Letticia verborg haar gelaat op zijnen schouder. Indien een blos haar voorhoofd bekleurde, het was de blos der schaamte niet, want zij kende de zuiverheid van haar hart, en ook de hemel was daarvan bewust. Zij lichtte het hoofd op, en sprak op zachten, vrouwlijken, alhoewel een weinig bevenden toon:
- Patrick, wij zijn beide niet jong meer; al de liefde die wij elkander toedragen, is overgegaan in de genegenheid die immers moet bestaan tusschen twee wezens, die een halven levensloop in angst en verdriet verspild hebben en verhopen het arm overgebleven stuk te zamen in vrede over te brengen. Zult gij u niet misvatten over wat ik u zeggen wil?
- Neen, neen, antwoordde Ruthven, op zijn gewonen verstrooiden toon.
- Er bestaat slechts een middel om uwe vrijheid te bekomen, laat mij als uwe vrouw bij den koning genade voor u gaan afsmeeken!

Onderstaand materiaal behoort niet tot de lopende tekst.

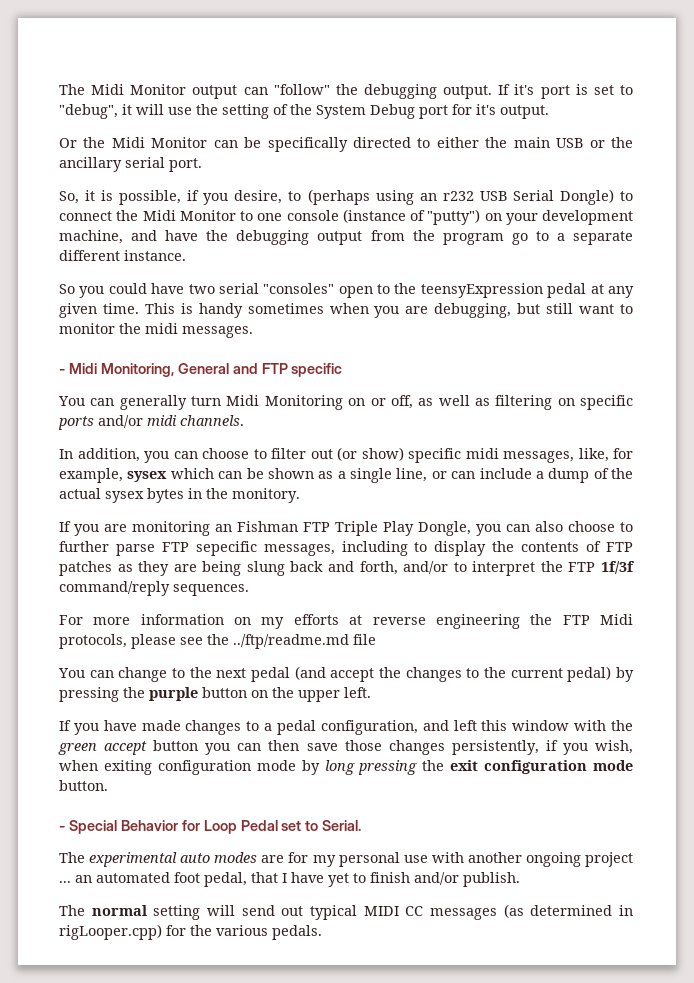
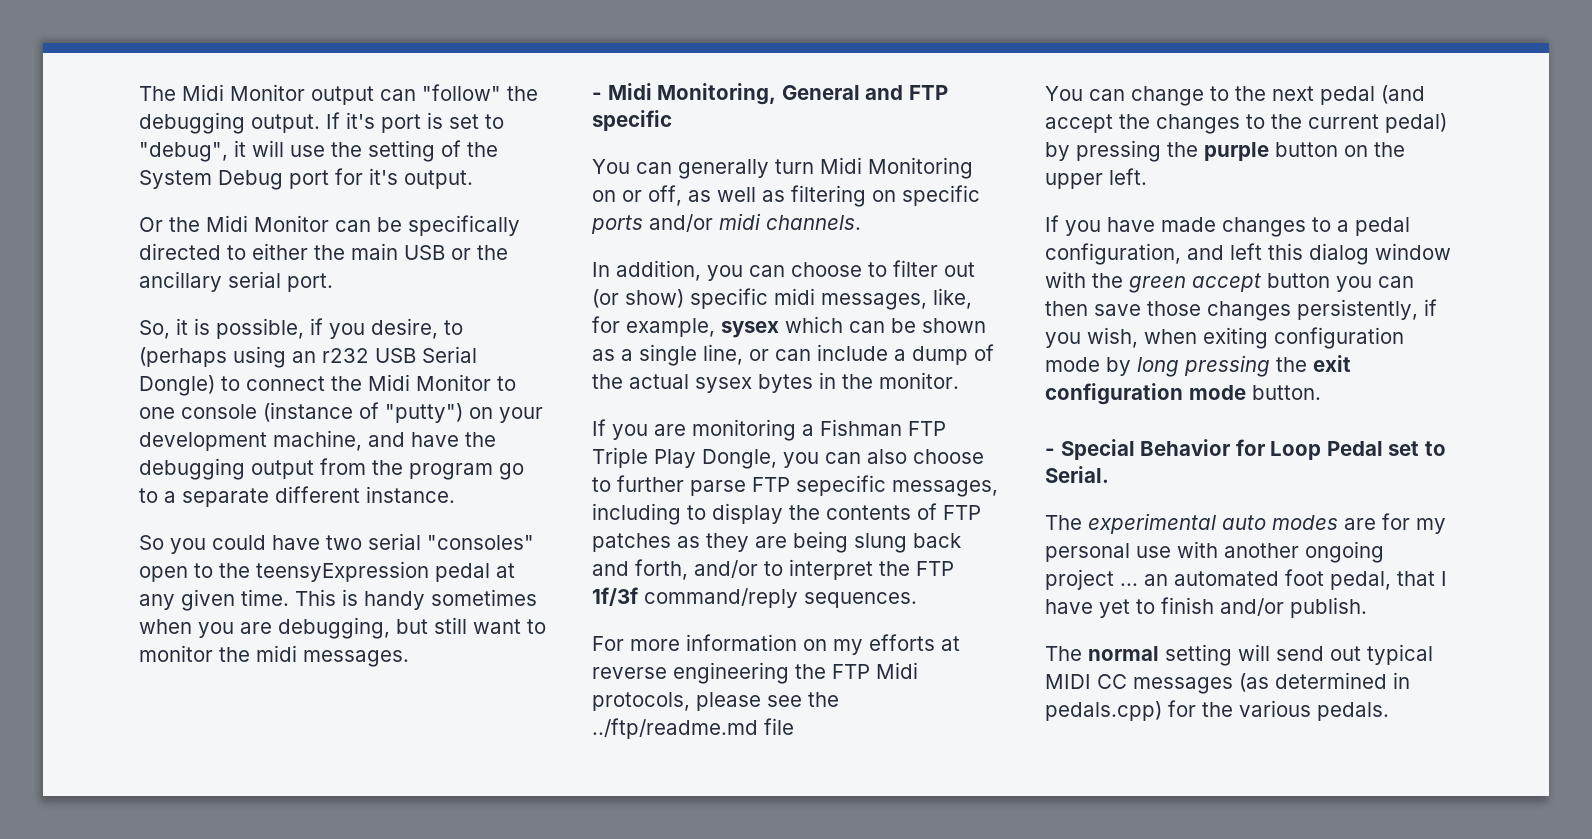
[232,488,300,503] monitory. -> [879,372,959,389] monitor.
[215,524,232,532] an -> [802,424,814,436] a
(508, 725) none -> [1309,243,1369,265] dialog
[59,924,162,940] rigLooper.cpp) -> [1045,701,1162,721] pedals.cpp)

De jonge bloedverwante van Kirkaldy of Grange bezat een medelijden van oproerigen aard, ofschoon zij de vrouw van den slotvoogd was. Graag ontstal zij den koning zijne gevangenen, wanneer zij dit met veiligheid doen kon. In 't geheim, ten einde alle gevaar van haren echtgenoot af te weren, bracht zij een Schotschen geestelijke in den kloktoren. Daar, in die afgrijselijke gevangenis, werd er een huwelijk voltrokken; kort en ernstig was de plechtigheid, zonder glimlachen, zonder tranen, doch niet zonder liefde, want waarlijk zij beminden elkander, deze twee zielen die als kinderen in den hof aan de boorden van de Cam, zich zoo onbedwongen aan elkander vastgestrengeld hadden. Maar hunne liefde was niet als die der jeugd: zij was diep, plechtig en ingetogen.
- Is nu alles gedaan? vroeg Patrick, toen het huwelijk voltrokken was; ben ik thans uw echtgenoot, Letticia? En nadat zij toestemmend had geantwoord, vervolgde hij: 't is eene zware taak die gij op u geladen hebt. Maar zij antwoordde, dat zij tevreden was. En zij klemde zijne hand in de hare, die hem voortaan door de wereld geleiden zou.
- Vreest niet, vrienden, sprak de brave Schotsche edelvrouw. Koning Jacobus kent de verbittering van het volk over de twaalfjarige gevangenschap en de halsrechting van Raleigh; hij zou zulke bloedige wraak niet meer durven plegen. Troost u, Letticia, weldra zult gij uwen man in vrijheid zien.
Haar man! Zij hoorde dit woord voor de eerste maal in hare ooren galmen, en zij weende even zacht en vroolijk als ware zij eene jonge bruid geweest.